Not very different so far. The equivalent implementation in Clojure looks like this:
(def numerals
[["M" 1000] ["CM" 900] ["D" 500] ["CD" 400]
["C" 100] ["XC" 90] ["L" 50] ["XL" 40]
["X" 10] ["IX" 9] ["V" 5] ["IV" 4]
["I" 1]])
(defn convert ([number] (convert number 0 "")) ([remainder numeral-index roman] (if (zero? remainder) roman (let [[symbol value] (nth numerals numeral-index)] (if (>= remainder value) (convert (- remainder value) numeral-index (str roman symbol)) (convert remainder (inc numeral-index) roman))))))
If you’re not familiar with Lisp then it may look a little weird, but Lisp syntax is in fact absurdly simple. In most languages a call to function f passing arguments x and y looks like this: f(x, y)
. To turn it into Lisp, simply delete the commas and move the open paren left of the function name: (f x y)
. That’s pretty much all of Lisp learned already. Like the Groovy version, the Clojure code overloads the convert function, accepting either a single parameter [number]
or three parameters [remainder numeral-index roman]
. The meanings of the parameters are the same as in the Groovy.
The if
form in Clojure is an expression, identical in operation to the ternary operator in C-style languages:
(if cond value-when-true value-when-false)
The cond expression evaluates to a value, and any value in Clojure can be treated as truthy or falsey; nil
and false
are falsey and everything else is truthy. This style of programming with expressions rather than statements results in the build-up of close parens at line endings, which many people find objectionable about Lisp. Haskell avoids the issue by dispensing with the parentheses. Clojure has a couple of macros that ameliorate the problem too, but we will come to that later.
The only part of that Clojure code that is slightly magical is this part:
let [[symbol value] (nth numerals numeral-index)]
The meaning of (nth numerals numeral-index)
should be obvious: it gives you the nth element from the numerals
vector where n is equal to numeral-index
. That will be a vector of two elements, e.g. ["M" 1000]

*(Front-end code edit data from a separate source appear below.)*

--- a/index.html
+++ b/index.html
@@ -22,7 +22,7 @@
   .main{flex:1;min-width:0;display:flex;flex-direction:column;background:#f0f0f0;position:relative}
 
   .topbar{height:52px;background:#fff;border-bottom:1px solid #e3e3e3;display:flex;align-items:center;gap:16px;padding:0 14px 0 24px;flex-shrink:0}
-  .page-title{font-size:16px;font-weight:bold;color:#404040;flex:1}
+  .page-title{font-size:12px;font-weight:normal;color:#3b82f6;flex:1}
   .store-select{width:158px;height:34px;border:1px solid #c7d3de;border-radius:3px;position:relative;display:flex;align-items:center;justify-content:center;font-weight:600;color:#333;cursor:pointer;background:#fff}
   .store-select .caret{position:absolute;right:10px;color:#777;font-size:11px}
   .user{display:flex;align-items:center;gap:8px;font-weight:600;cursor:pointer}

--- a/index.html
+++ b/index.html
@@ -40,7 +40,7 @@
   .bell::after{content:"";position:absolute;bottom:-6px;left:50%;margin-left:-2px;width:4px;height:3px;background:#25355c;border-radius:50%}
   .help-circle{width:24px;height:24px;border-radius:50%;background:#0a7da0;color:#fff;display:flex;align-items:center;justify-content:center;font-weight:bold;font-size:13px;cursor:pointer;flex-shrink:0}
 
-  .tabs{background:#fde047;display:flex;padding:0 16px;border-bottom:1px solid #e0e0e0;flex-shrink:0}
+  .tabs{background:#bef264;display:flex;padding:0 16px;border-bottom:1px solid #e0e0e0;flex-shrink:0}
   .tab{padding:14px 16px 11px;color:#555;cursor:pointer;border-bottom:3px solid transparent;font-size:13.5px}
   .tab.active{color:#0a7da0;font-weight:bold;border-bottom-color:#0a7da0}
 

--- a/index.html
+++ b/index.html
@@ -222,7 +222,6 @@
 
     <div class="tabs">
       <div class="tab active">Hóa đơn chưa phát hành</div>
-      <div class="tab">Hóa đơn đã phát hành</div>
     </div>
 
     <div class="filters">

. We use the Clojure feature called destructuring to assign symbol
to the first element in the vector (“M”) and value
to the second (1000).
Apart from personal taste, there is little to choose between the two versions. The main difference is that functional languages inexorably lead you to recursion by the design choices made in the language itself. In Groovy you have the option to use a loop. In an imperative language you would always choose looping over recursion, if an iterative algorithm is possible, because it performs better. This is the second cost I mentioned earlier, and it’s a biggie.

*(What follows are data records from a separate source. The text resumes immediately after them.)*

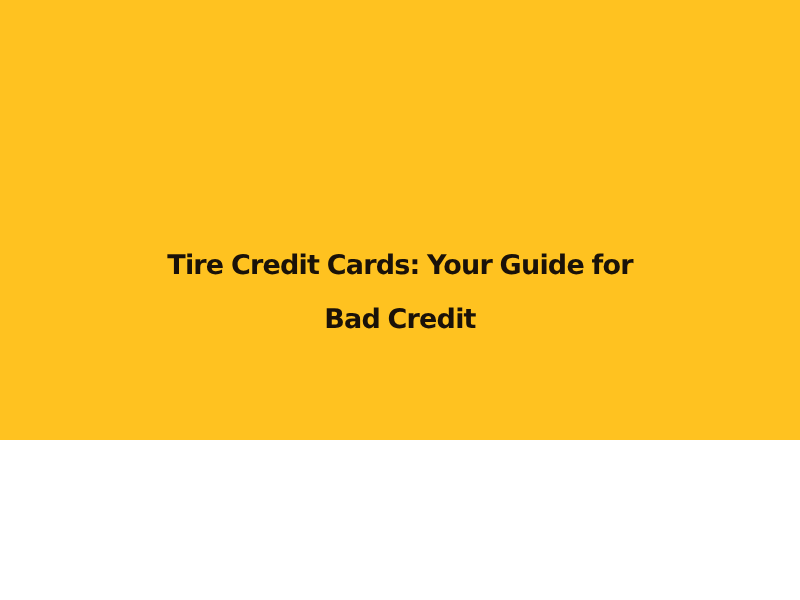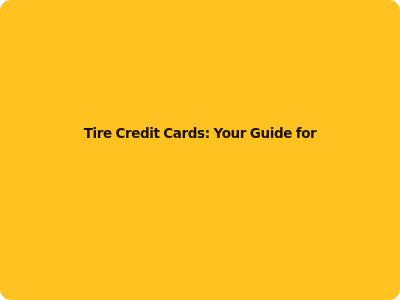--- a/index.html
+++ b/index.html
@@ -19,13 +19,12 @@
     position: relative;
     box-sizing: border-box;
     width: 400px;
-    height: 300px;
+    height: 220px;
     background: #FFC220;
     display: flex;
     align-items: center;
     justify-content: center;
     overflow: hidden;
-    border-radius: 11px;
   }
 
   

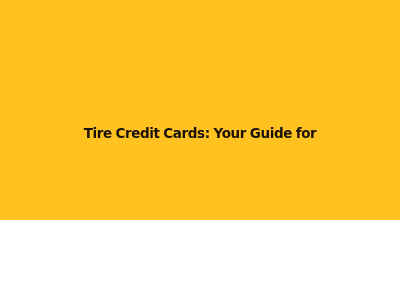--- a/index.html
+++ b/index.html
@@ -70,6 +70,7 @@
 
     <h1 class="headline" style="color: rgb(26, 18, 9); font-size: 13.5px;">
       <span class="headline-line headline-line--one">Tire Credit Cards: Your Guide for</span>
+      <span class="headline-line headline-line--two">Bad Credit</span>
     </h1>
 
   </div>

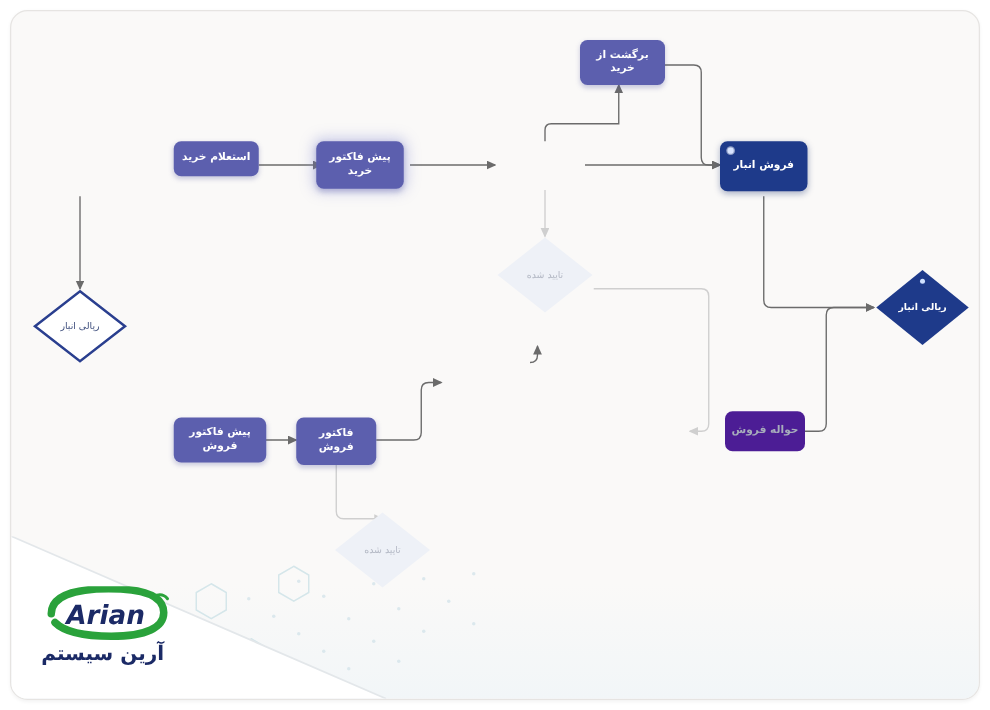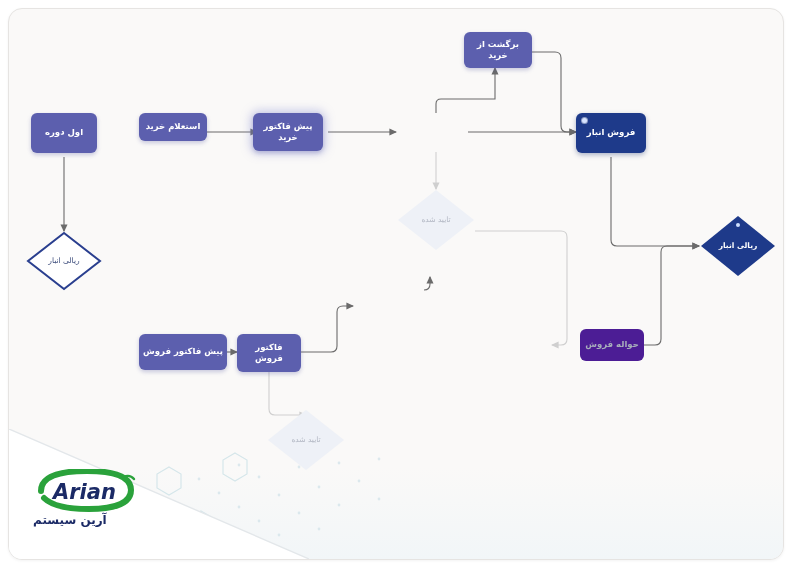--- a/index.html
+++ b/index.html
@@ -145,9 +145,6 @@
       <path class="e" d="M635,336 L646,336 Q652,336 652,330 L652,243 Q652,237 658,237 L690,237" marker-end="url(#ah)"></path>
     </svg>
 
-    <div class="node mid" style="left:22px;top:104px;width:66px;height:40px;">
-      <span>اول دوره</span>
-    </div>
 
     <div class="node mid" style="left:130px;top:104px;width:68px;height:28px;">
       <span>استعلام خرید</span>

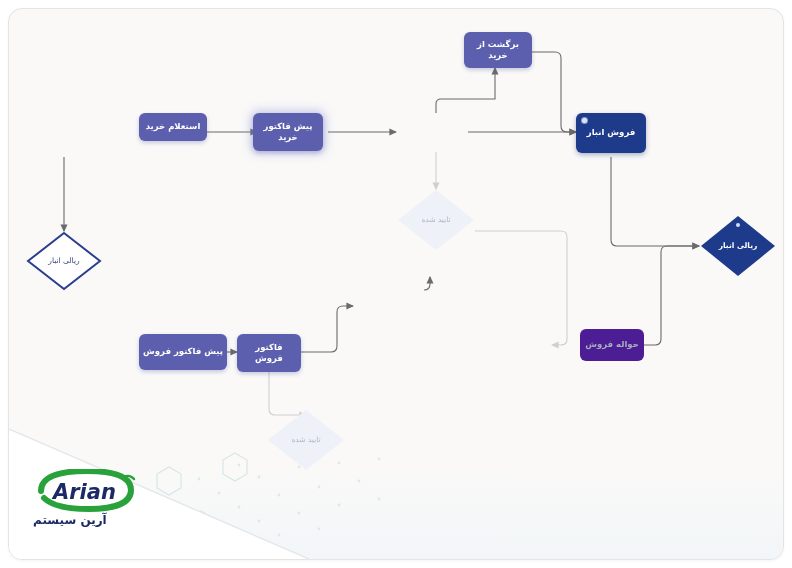--- a/index.html
+++ b/index.html
@@ -164,7 +164,7 @@
       <span>فروش انبار</span>
     </div>
 
-    <div class="node mid" style="left:130px;top:325px;width:88px;height:36px;">
+    <div class="node mid" style="left:130px;top:325px;width:74px;height:36px;">
       <span>پیش فاکتور فروش</span>
     </div>
 

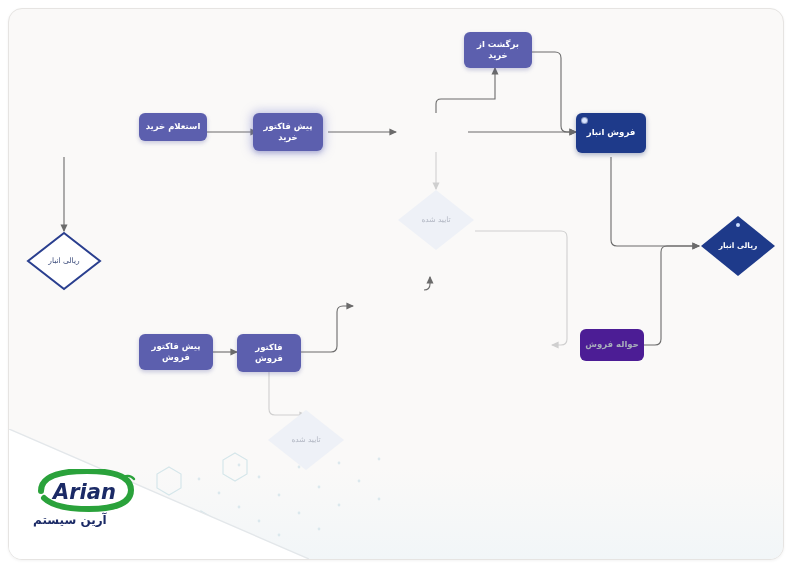--- a/index.html
+++ b/index.html
@@ -51,7 +51,7 @@
   .logo-fa{
     position:absolute;left:6px;top:44px;width:140px;
     text-align:left;direction:rtl;
-    font-size:12px;font-weight:bold;color:#1b2a66;
+    font-size:16px;font-weight:bold;color:#1b2a66;
     letter-spacing:.5px;
   }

Whenever you write a recursive program you must have some idea beforehand how deep the recursion will go, lest you blow the stack. A program that jumps to a subroutine pushes the return address on the stack, to be popped when the subroutine completes. If that subroutine calls another subroutine, then it pushes its own return address on top. The stack holds all the return addresses in the correct order so that the program is always able to return control back to where it came from. Obviously, the greater the depth of nesting in your subroutines, the more stack space is required. In non-recursive code this is no problem: you’d never get near the depth of nesting needed to run out of memory. But recursive subroutines call themselves! In functional programming, recursion is the method of choice for doing iteration, but this makes the prospect of blowing the stack very realistic.
This problem can be avoided. The key is to position the subroutine calls so that they are in tail position. This means that there are no more instructions between the return of control from the subroutine, and the end of the routine that called it. In other words, when subroutine A calls subroutine B from tail position, control returns from B only to return immediately to the caller of A. Let’s illustrate this with some code. Consider the stupid countdown example from earlier:
void countDown(int from) {
System.out.println(from);
if (from > 1)
countDown(from - 1);
else
System.out.println("We have lift-off!");
}
The recursive call to countDown
is in tail position, because when it returns there is nothing more to do in the calling function. So let’s consider a recursive call that is not in tail position:
private long factorial(long n) {
if (n == 1)
return n;
else
return n * (factorial(n - 1));
}
The recursive call to factorial
is not in tail position, because its result must be multiplied with n
to calculate the return value for the outer function call. But why does this matter? It matters because, as Guy L. Steele observed in a paper to the ACM in 1977, a subroutine call in tail position can be replaced with a goto. Unlike a subroutine call, a goto does not anticipate control returning to the calling routine, so no return address is pushed on the call stack.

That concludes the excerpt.